#### [Task to complete]
Output all of the lines below exactly, and leave out each image.

───── Recorded information ─────

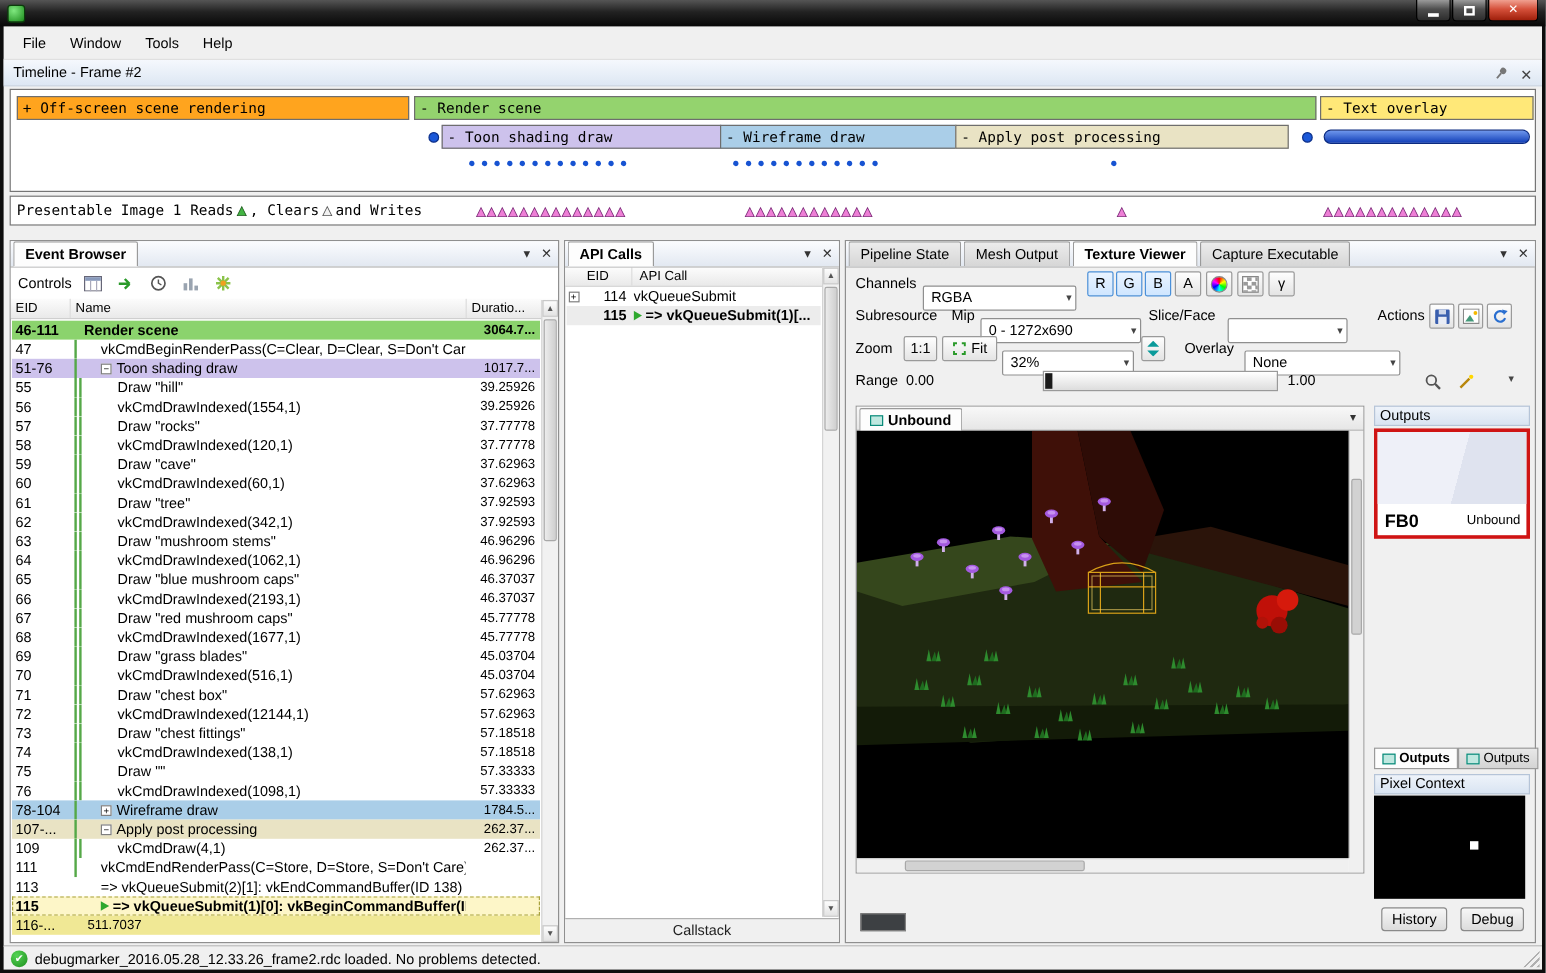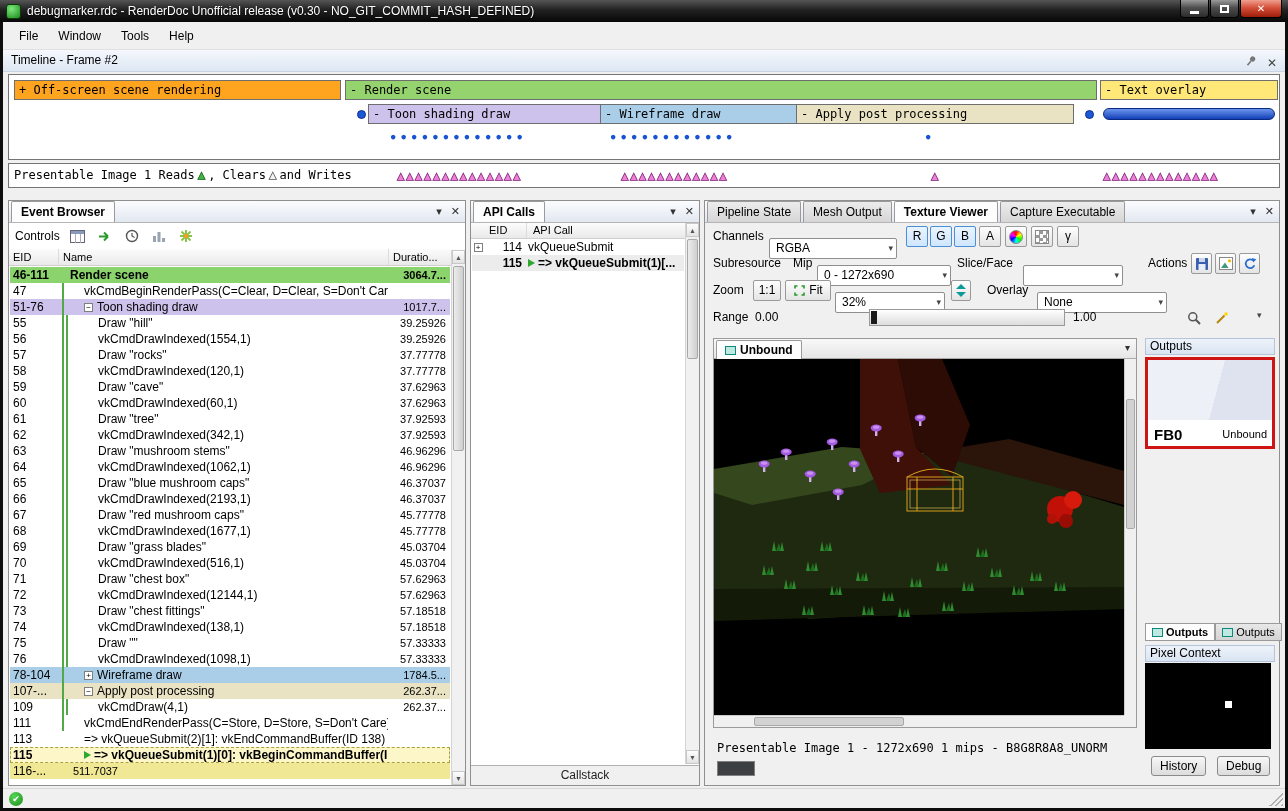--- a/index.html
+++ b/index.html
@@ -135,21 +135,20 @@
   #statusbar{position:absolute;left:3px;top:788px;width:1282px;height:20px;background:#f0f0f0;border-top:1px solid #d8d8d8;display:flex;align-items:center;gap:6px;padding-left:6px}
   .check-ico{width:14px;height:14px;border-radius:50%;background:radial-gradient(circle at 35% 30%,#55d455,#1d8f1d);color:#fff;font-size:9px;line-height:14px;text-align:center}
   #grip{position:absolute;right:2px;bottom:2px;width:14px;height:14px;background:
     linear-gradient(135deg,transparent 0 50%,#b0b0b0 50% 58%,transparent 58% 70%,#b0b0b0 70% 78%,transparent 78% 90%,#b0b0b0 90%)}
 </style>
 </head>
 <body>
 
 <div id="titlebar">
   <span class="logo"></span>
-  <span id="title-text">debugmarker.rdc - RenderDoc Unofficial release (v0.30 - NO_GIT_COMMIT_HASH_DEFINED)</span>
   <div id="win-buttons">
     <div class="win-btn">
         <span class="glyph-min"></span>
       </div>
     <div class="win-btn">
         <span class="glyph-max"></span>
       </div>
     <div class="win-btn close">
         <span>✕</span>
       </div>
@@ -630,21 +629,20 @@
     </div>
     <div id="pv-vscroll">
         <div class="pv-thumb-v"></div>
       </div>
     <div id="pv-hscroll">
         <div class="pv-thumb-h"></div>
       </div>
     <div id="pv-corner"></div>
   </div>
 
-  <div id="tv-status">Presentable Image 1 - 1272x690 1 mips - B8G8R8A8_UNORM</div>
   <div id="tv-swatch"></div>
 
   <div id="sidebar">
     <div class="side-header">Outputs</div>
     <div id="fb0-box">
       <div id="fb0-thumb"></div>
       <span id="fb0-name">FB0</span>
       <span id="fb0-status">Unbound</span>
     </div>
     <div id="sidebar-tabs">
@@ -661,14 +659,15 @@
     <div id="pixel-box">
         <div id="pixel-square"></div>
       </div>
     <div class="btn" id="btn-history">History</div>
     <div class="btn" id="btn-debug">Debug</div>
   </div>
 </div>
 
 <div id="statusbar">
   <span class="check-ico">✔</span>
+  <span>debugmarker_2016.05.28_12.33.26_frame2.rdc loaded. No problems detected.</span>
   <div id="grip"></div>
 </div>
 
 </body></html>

─────

#### [Response box]
--- a/index.html
+++ b/index.html
@@ -135,21 +135,20 @@
   #statusbar{position:absolute;left:3px;top:788px;width:1282px;height:20px;background:#f0f0f0;border-top:1px solid #d8d8d8;display:flex;align-items:center;gap:6px;padding-left:6px}
   .check-ico{width:14px;height:14px;border-radius:50%;background:radial-gradient(circle at 35% 30%,#55d455,#1d8f1d);color:#fff;font-size:9px;line-height:14px;text-align:center}
   #grip{position:absolute;right:2px;bottom:2px;width:14px;height:14px;background:
     linear-gradient(135deg,transparent 0 50%,#b0b0b0 50% 58%,transparent 58% 70%,#b0b0b0 70% 78%,transparent 78% 90%,#b0b0b0 90%)}
 </style>
 </head>
 <body>
 
 <div id="titlebar">
   <span class="logo"></span>
-  <span id="title-text">debugmarker.rdc - RenderDoc Unofficial release (v0.30 - NO_GIT_COMMIT_HASH_DEFINED)</span>
   <div id="win-buttons">
     <div class="win-btn">
         <span class="glyph-min"></span>
       </div>
     <div class="win-btn">
         <span class="glyph-max"></span>
       </div>
     <div class="win-btn close">
         <span>✕</span>
       </div>
@@ -630,21 +629,20 @@
     </div>
     <div id="pv-vscroll">
         <div class="pv-thumb-v"></div>
       </div>
     <div id="pv-hscroll">
         <div class="pv-thumb-h"></div>
       </div>
     <div id="pv-corner"></div>
   </div>
 
-  <div id="tv-status">Presentable Image 1 - 1272x690 1 mips - B8G8R8A8_UNORM</div>
   <div id="tv-swatch"></div>
 
   <div id="sidebar">
     <div class="side-header">Outputs</div>
     <div id="fb0-box">
       <div id="fb0-thumb"></div>
       <span id="fb0-name">FB0</span>
       <span id="fb0-status">Unbound</span>
     </div>
     <div id="sidebar-tabs">
@@ -661,14 +659,15 @@
     <div id="pixel-box">
         <div id="pixel-square"></div>
       </div>
     <div class="btn" id="btn-history">History</div>
     <div class="btn" id="btn-debug">Debug</div>
   </div>
 </div>
 
 <div id="statusbar">
   <span class="check-ico">✔</span>
+  <span>debugmarker_2016.05.28_12.33.26_frame2.rdc loaded. No problems detected.</span>
   <div id="grip"></div>
 </div>
 
 </body></html>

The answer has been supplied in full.